**Your assignment:** Find the line below with "kbps (mono)/192 kbps" and the line with "text: song adding". Output them and the lines between, exactly, but not the pictures.

**Material for this task:**
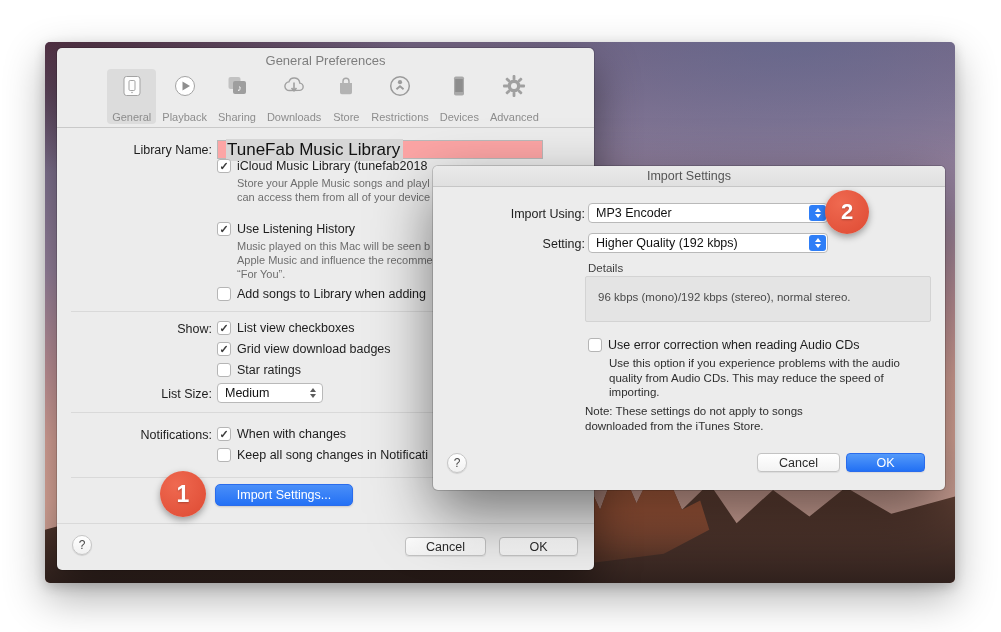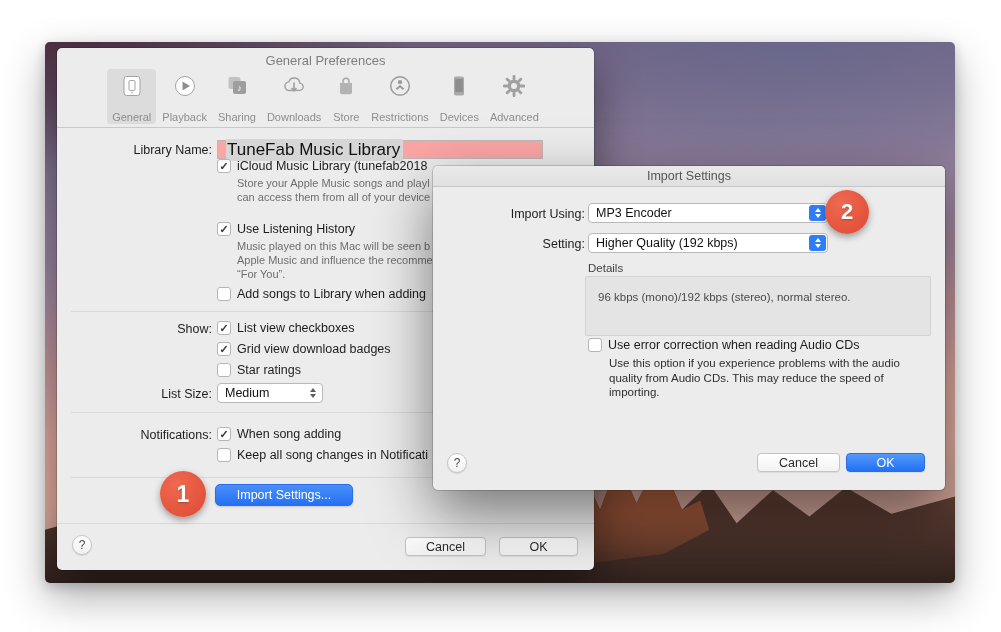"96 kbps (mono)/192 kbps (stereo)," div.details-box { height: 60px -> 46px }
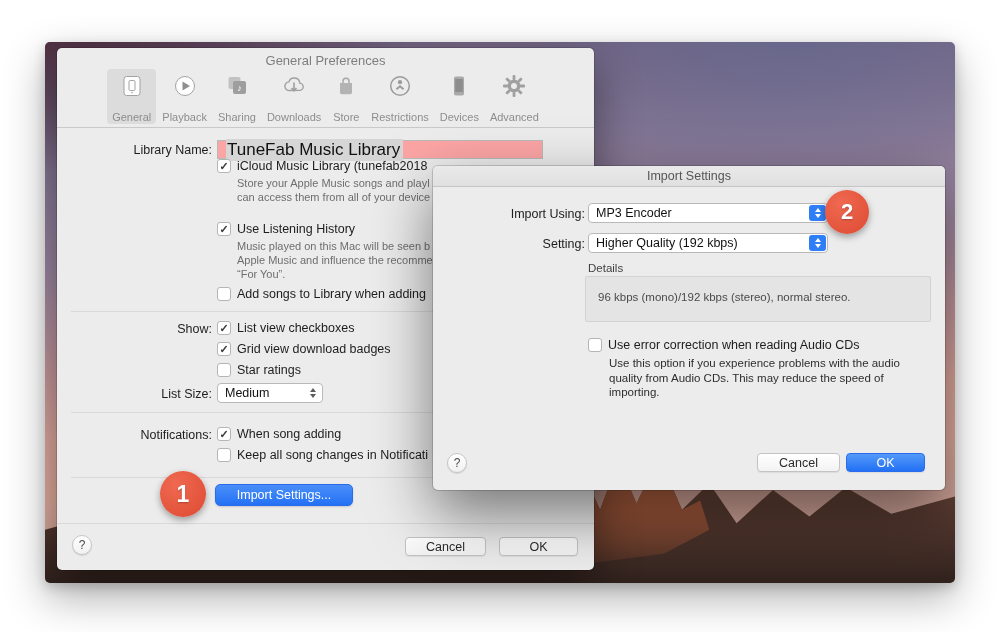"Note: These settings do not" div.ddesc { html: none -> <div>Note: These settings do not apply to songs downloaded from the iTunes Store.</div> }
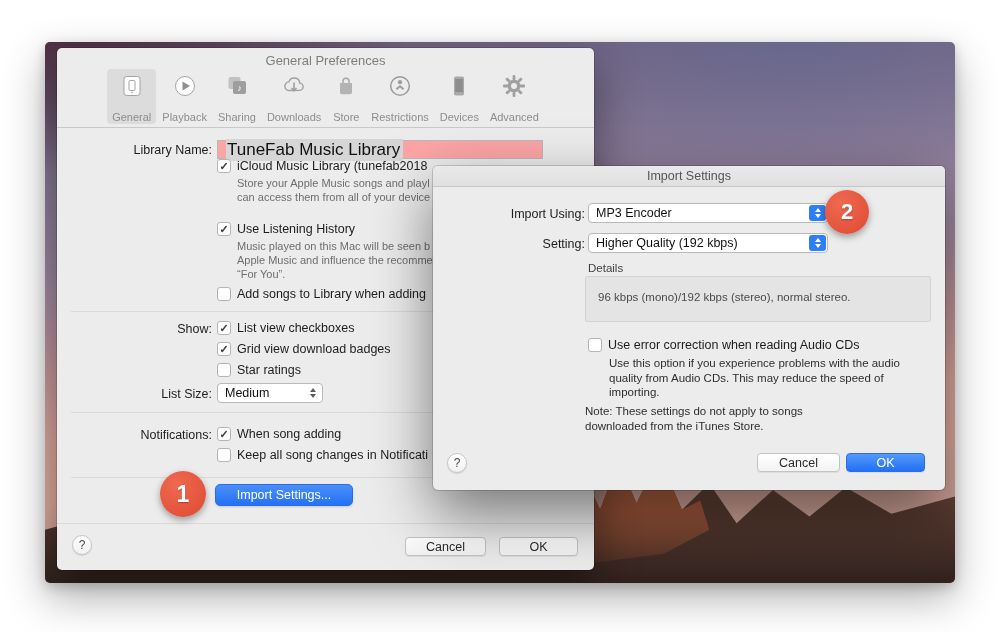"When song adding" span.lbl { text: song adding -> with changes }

---

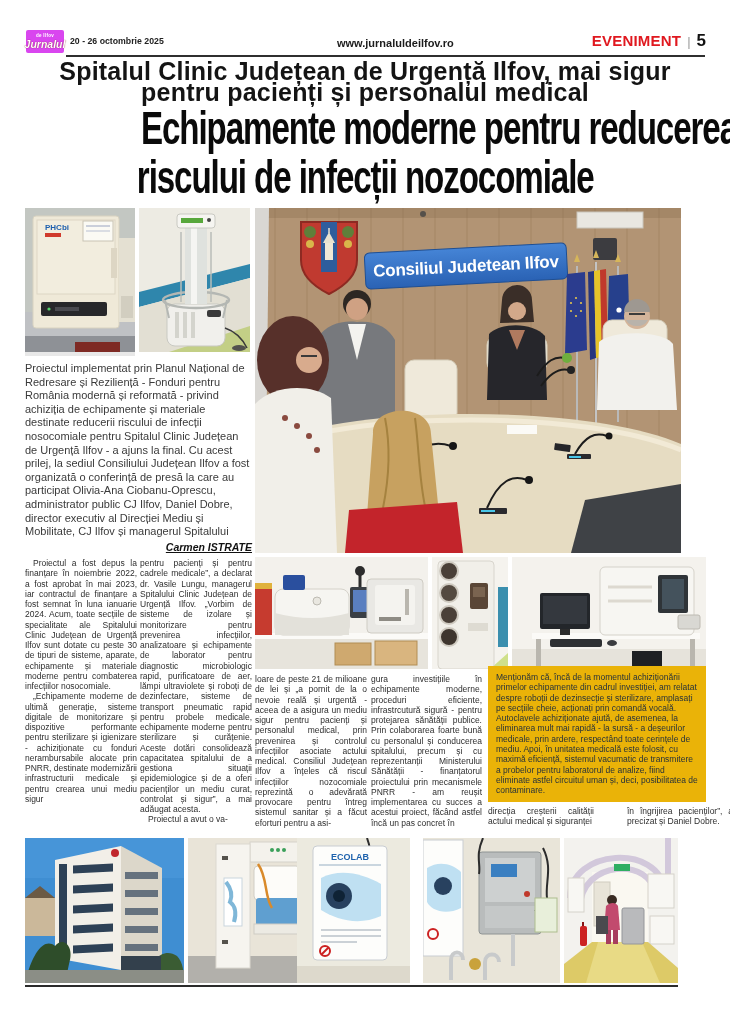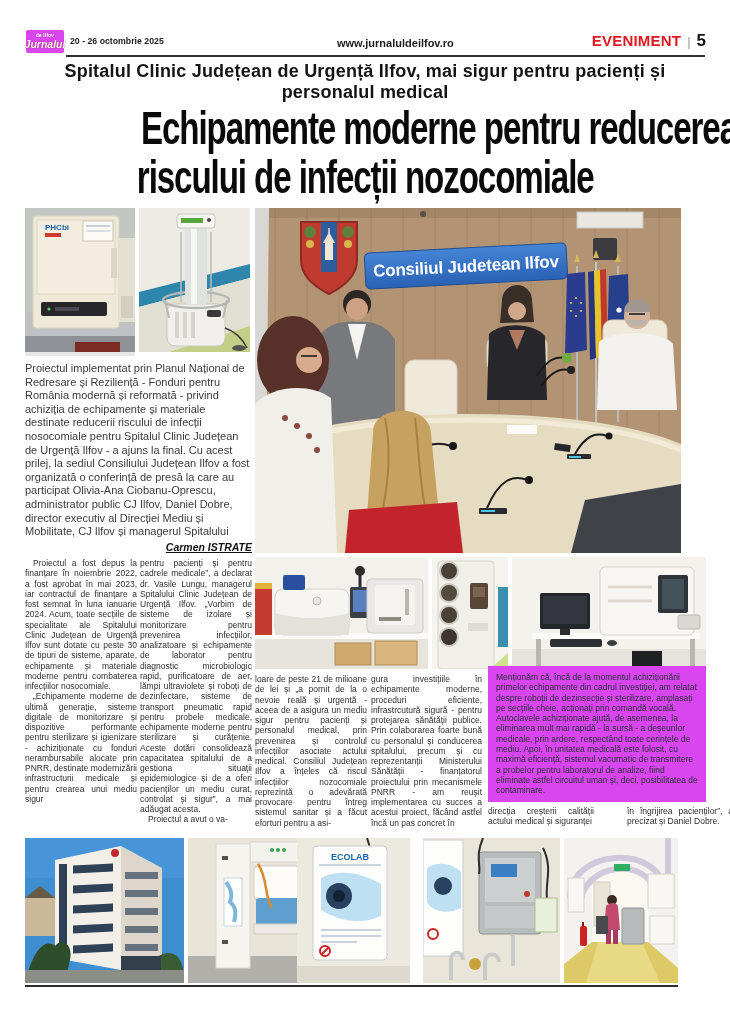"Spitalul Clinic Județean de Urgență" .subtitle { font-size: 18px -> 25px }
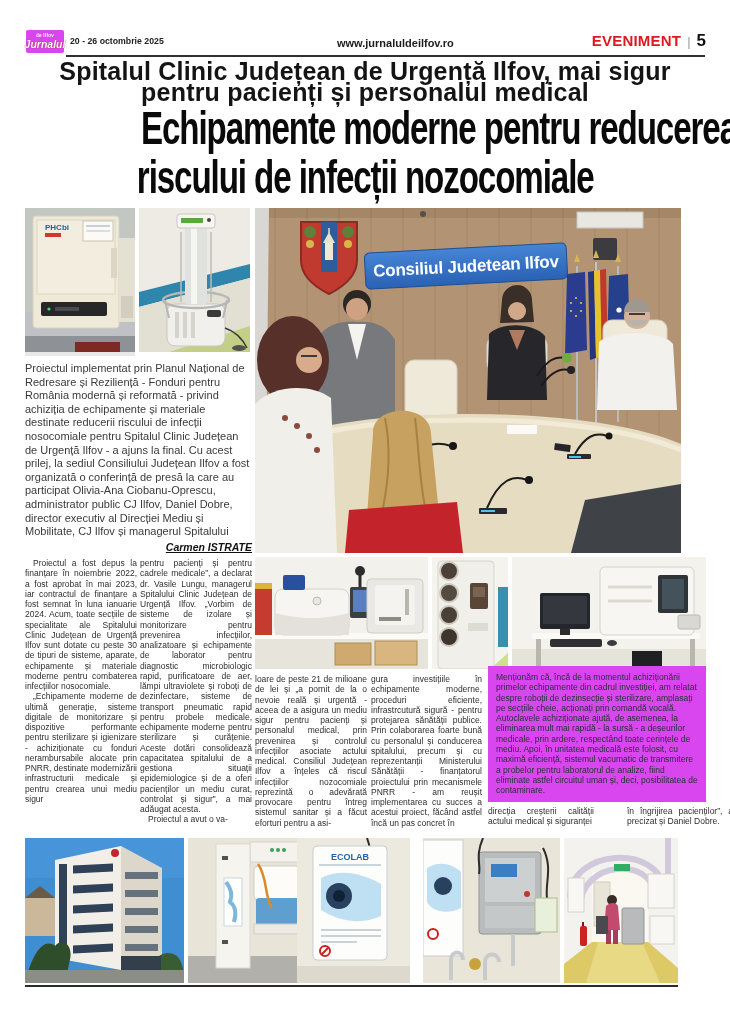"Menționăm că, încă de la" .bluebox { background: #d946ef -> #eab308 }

**Written solution:**
"96 kbps (mono)/192 kbps (stereo)," div.details-box { height: 60px -> 46px }
"Note: These settings do not" div.ddesc { html: none -> <div>Note: These settings do not apply to songs downloaded from the iTunes Store.</div> }
"When song adding" span.lbl { text: song adding -> with changes }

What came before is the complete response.